Recommended Sessions I'll Catch Later

  • Accessibility and Security Ever considered how disabled people can interact with security measures like captcha?
  • Open Source Two-Way Radio I love David Rowe's talks, especially where Open Hardware can enable underprivileged communities.
  • Raspberry Pi Hacks Ruth Suehle had a total hardware failure just before presenting so had to wing a lot of this without her notes, and a copy of her slides from LCA 2014.

Summary

And that is it until Linux.conf.au 2017 from 16-20 January in Hobart Tasmania. Each LCA is an opportunity to see what the early adopters are up to and perhaps predict future trends for the Enterprise. My first conferences were focused on configuration management (Puppet/Chef) and file systems (xfs vs ext vs btrfs). We then moved onto cloud technologies like OpenStack while last year had a lot of Container technology.

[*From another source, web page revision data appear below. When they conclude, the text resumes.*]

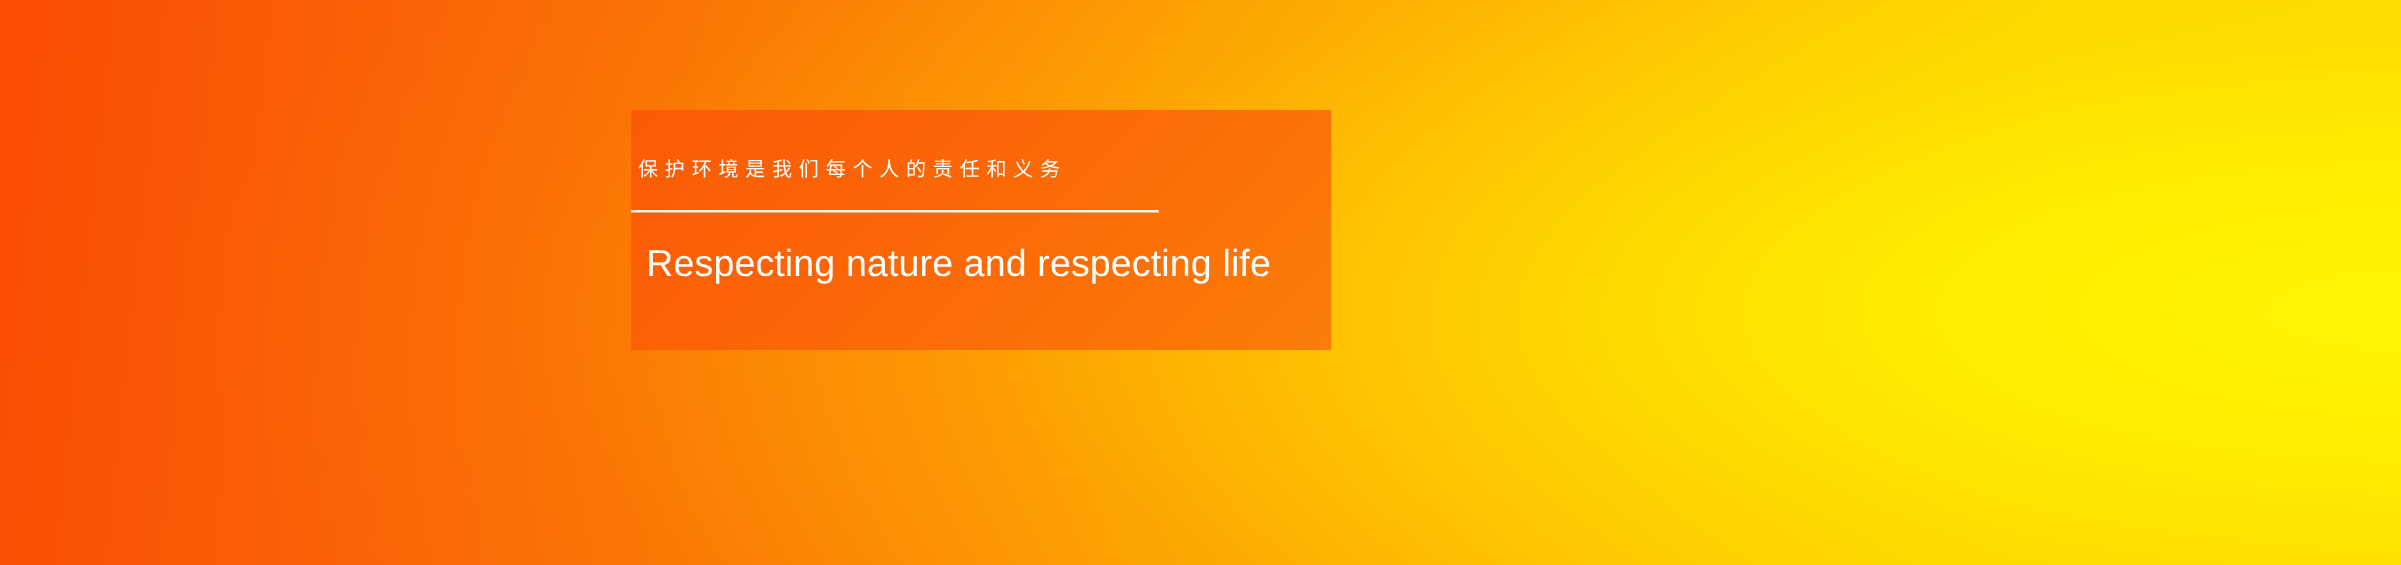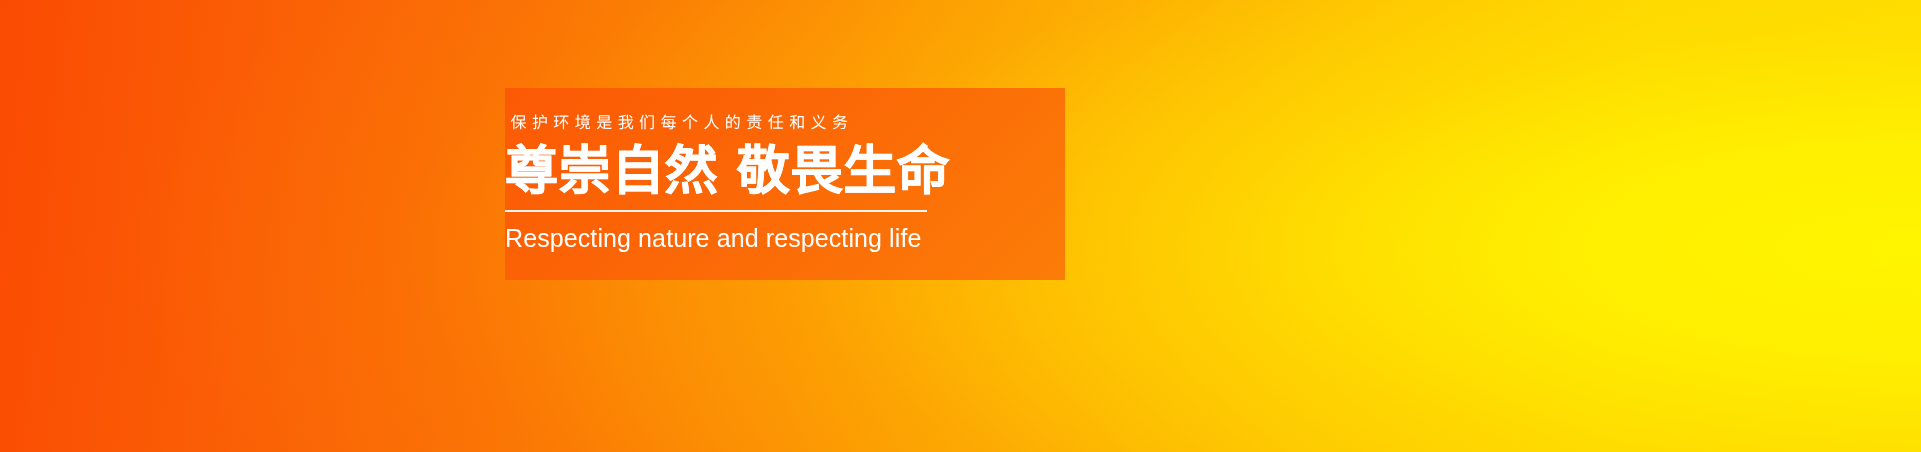--- a/index.html
+++ b/index.html
@@ -125,7 +125,6 @@
 
       <p class="eyebrow">保护环境是我们每个人的责任和义务</p>
 
-      <h1 class="headline">尊崇自然 敬畏生命</h1>
 
       <hr class="divider">
 

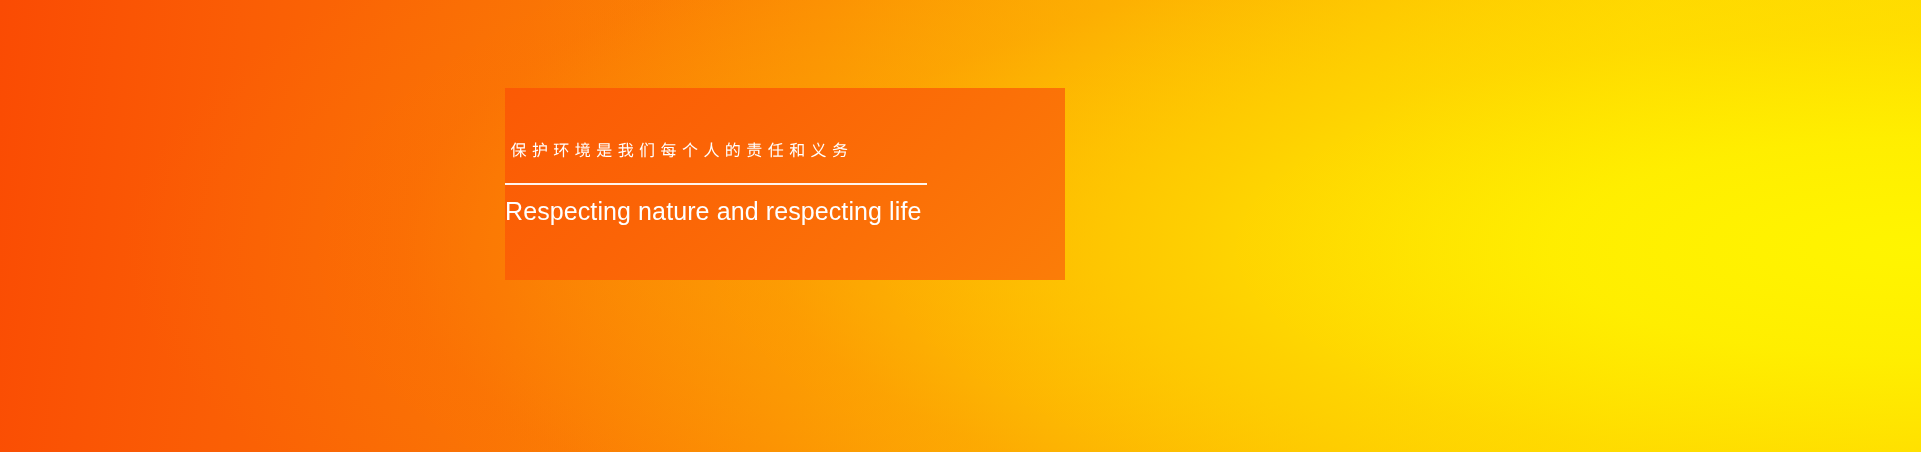--- a/index.html
+++ b/index.html
@@ -106,12 +106,12 @@
   
   .tagline {
     color: #ffffff;
-    font-size: 25px;
+    font-size: 30px;
     font-weight: 300;
     line-height: 1.1;
     letter-spacing: 0.004em;
     white-space: nowrap;
-    margin: 0;
+    margin: 12px;
     font-family: "Liberation Sans", "DejaVu Sans", sans-serif;
   }
 </style>

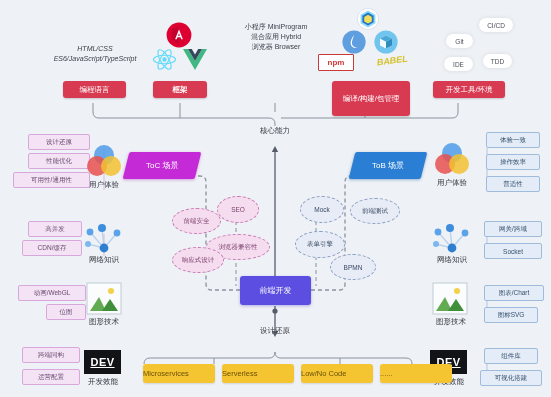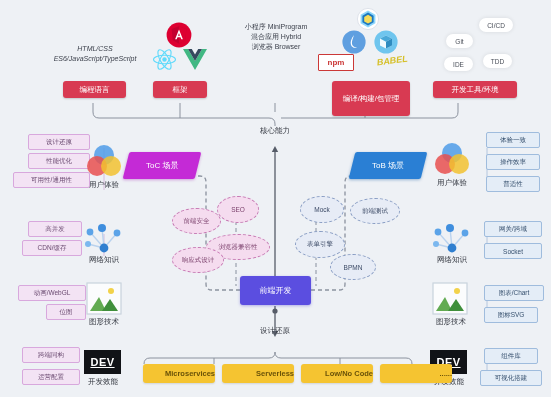--- a/index.html
+++ b/index.html
@@ -142,7 +142,7 @@
     <path d="M1 1 L13 22 L25 1 H20 L13 13 L6 1 Z" fill="#41b883"></path>
     <path d="M6 1 L13 13 L20 1 H16.2 L13 6.5 L9.8 1 Z" fill="#35495e"></path>
   </svg>
-  <div class="abs redpill" style="left:153px;top:81px;width:54px;height:17px;">
+  <div class="abs redpill" style="left:153px;top:81px;width:54px;height:17px;font-weight:bold;">
     <span>框架</span>
   </div>
 

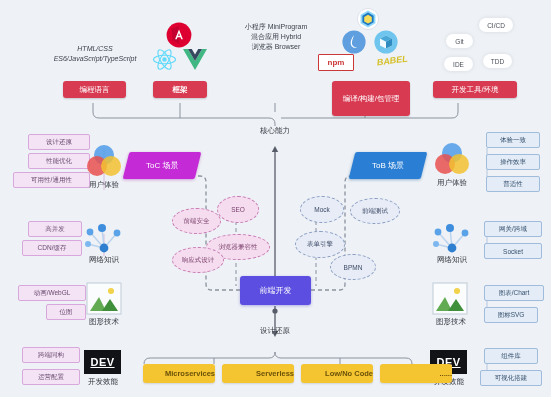--- a/index.html
+++ b/index.html
@@ -190,7 +190,7 @@
   <div class="abs cloud" style="left:483px;top:54px;width:29px;height:14px;">
     <span>TDD</span>
   </div>
-  <div class="abs redpill" style="left:433px;top:81px;width:84px;height:17px;">
+  <div class="abs redpill" style="left:433px;top:81px;width:72px;height:17px;">
     <span>开发工具/环境</span>
   </div>
 

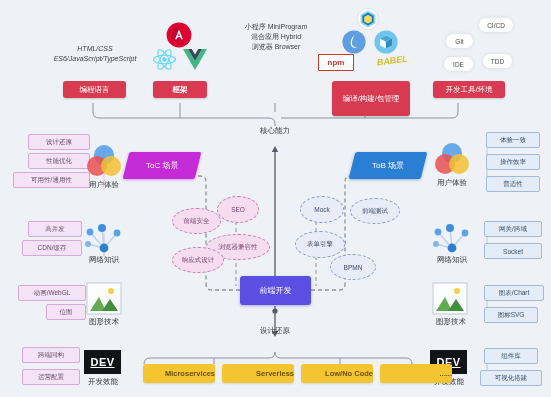--- a/index.html
+++ b/index.html
@@ -33,8 +33,8 @@
   .cap{font-size:7.5px;color:#32363f;text-align:center;white-space:nowrap;}
   
   .ypill{
-    background:#f5c431;color:#6a5208;font-size:7.5px;font-weight:bold;
-    border-radius:3px;display:flex;align-items:center;justify-content:flex-end;
+    background:#f5c431;color:#6a5208;font-size:7.5px;font-weight:normal;
+    border-radius:3px;display:flex;align-items:center;justify-content:flex-start;
     white-space:nowrap;box-shadow:0 1px 2px rgba(0,0,0,.12);
   }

Every year we see lots more on Open Hardware and IoT. I'm pleased to see that both  Documentation and Community are increasingly important over the last two years with areas like DevOps and Security picking up momentum.

I've had the privilege to speak at the mini-confs again this year and had some great feedback on ManageIQ from attendees who'd previously been unaware of the project, some of whom might become CloudForms customs in the future.

Please excuse an errors/omissions. I've hopefully caught all of the sessions with Red Hat speakers or organizers. I'll also try and update video links and add additional recommendations as I watch recordings. Also if you have a chance catch Brett James's time-lapse video of the conference.

A huge thank you to the LCA 2016 team. After running LCA2015 in Auckland, I understand what a massive undertaking this volunteer-run event is and they did an amazing job.